Exercise instructions: Output only this range of the data below: the line that contains "order number: 601-7637927 -> 601-7697927" through the final line, both ends included, each retyped exactly.

[Version difference data]
+---+

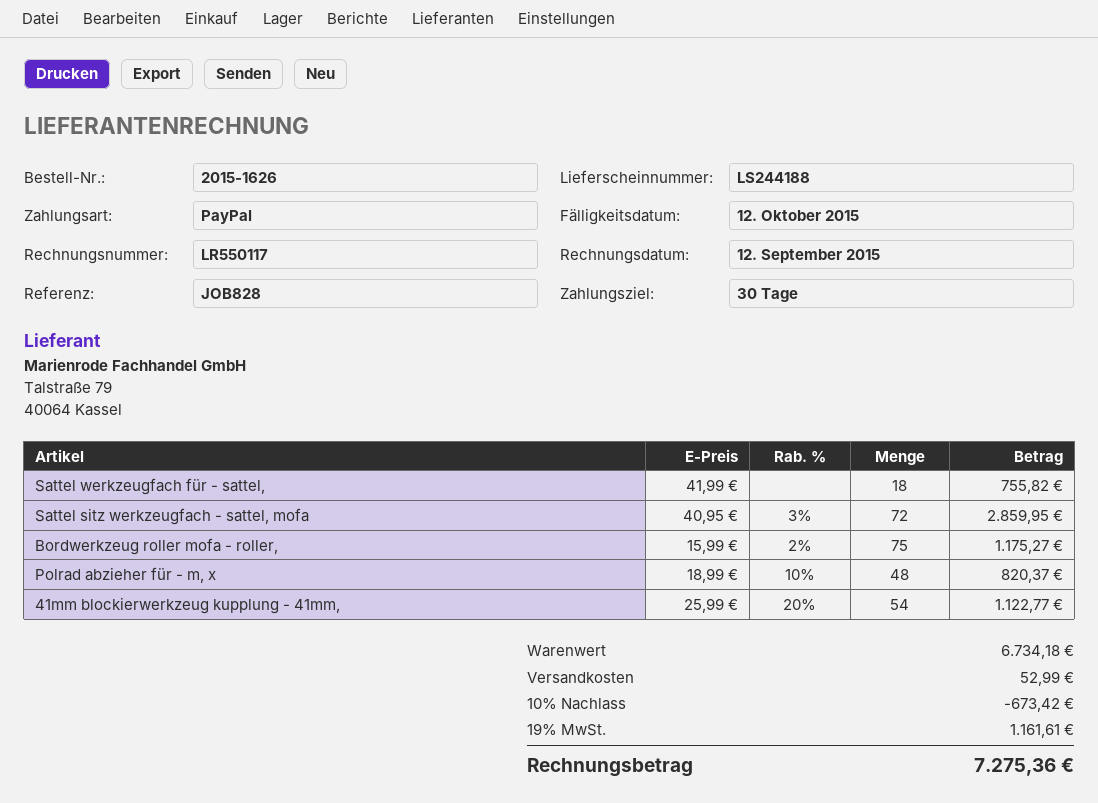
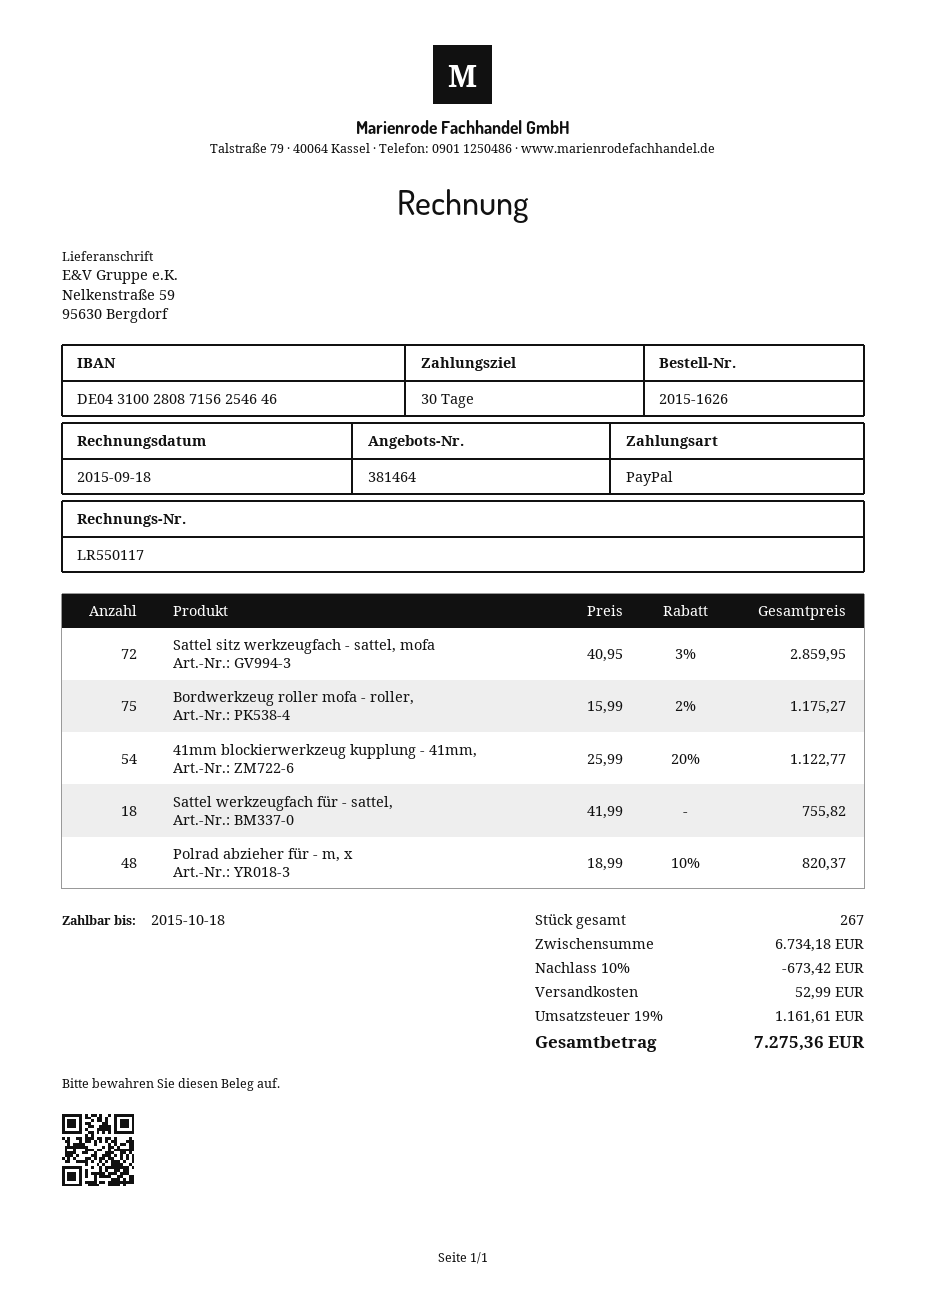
invoice date: 2015-09-12 -> 2015-09-18
due date: 2015-10-12 -> 2015-10-18

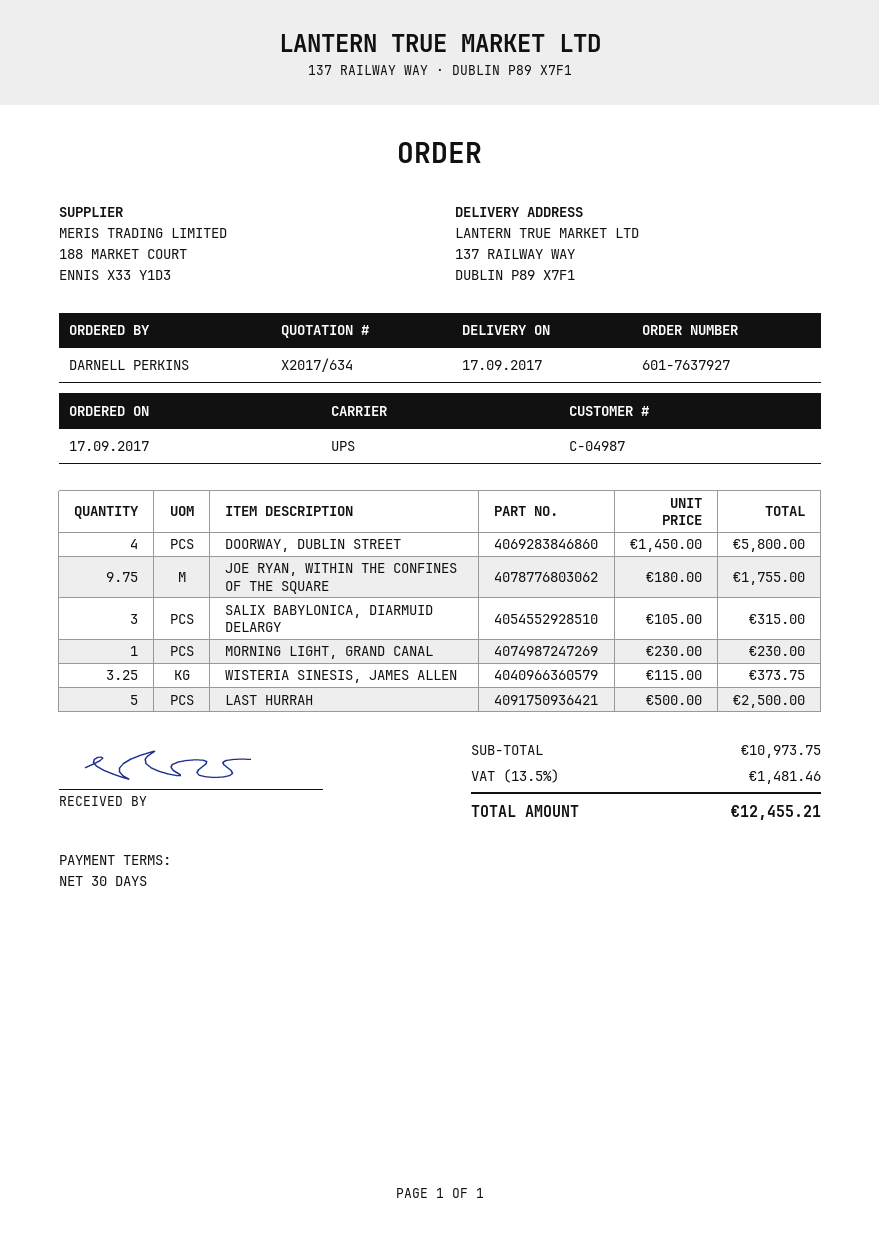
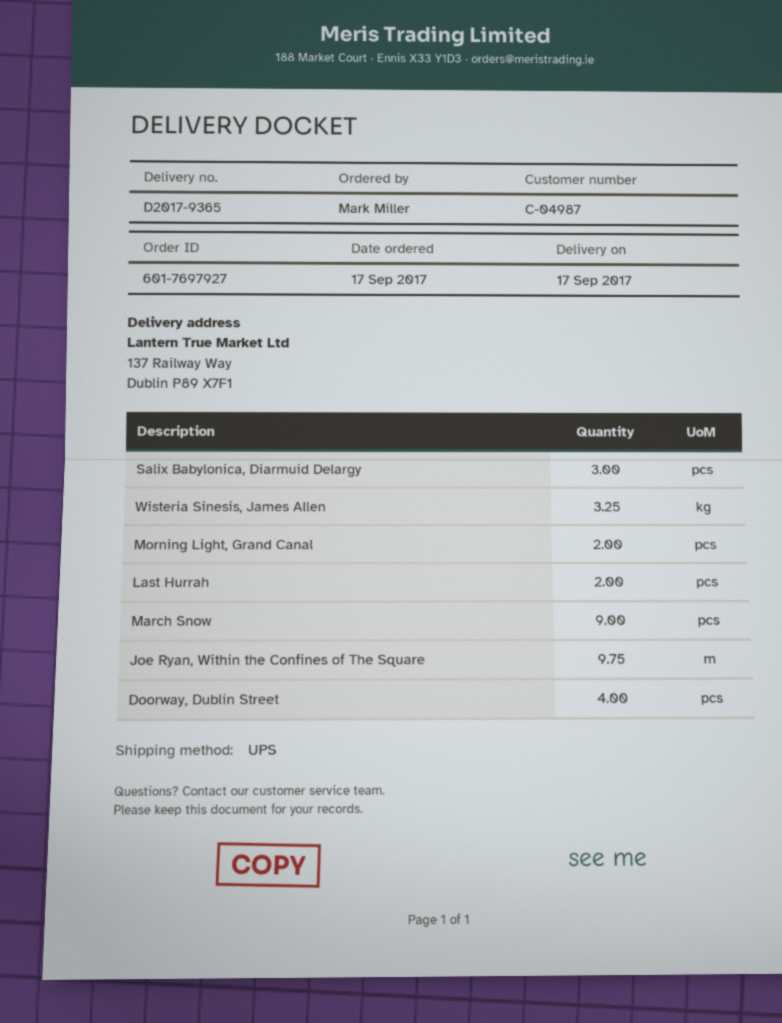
order number: 601-7637927 -> 601-7697927
ordered by: DARNELL PERKINS -> Mark Miller
MORNING LIGHT, GRAND CANAL: 1 -> 2
LAST HURRAH: 5 -> 2
March Snow: none -> 9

+---+

Result for this task:
order number: 601-7637927 -> 601-7697927
ordered by: DARNELL PERKINS -> Mark Miller
MORNING LIGHT, GRAND CANAL: 1 -> 2
LAST HURRAH: 5 -> 2
March Snow: none -> 9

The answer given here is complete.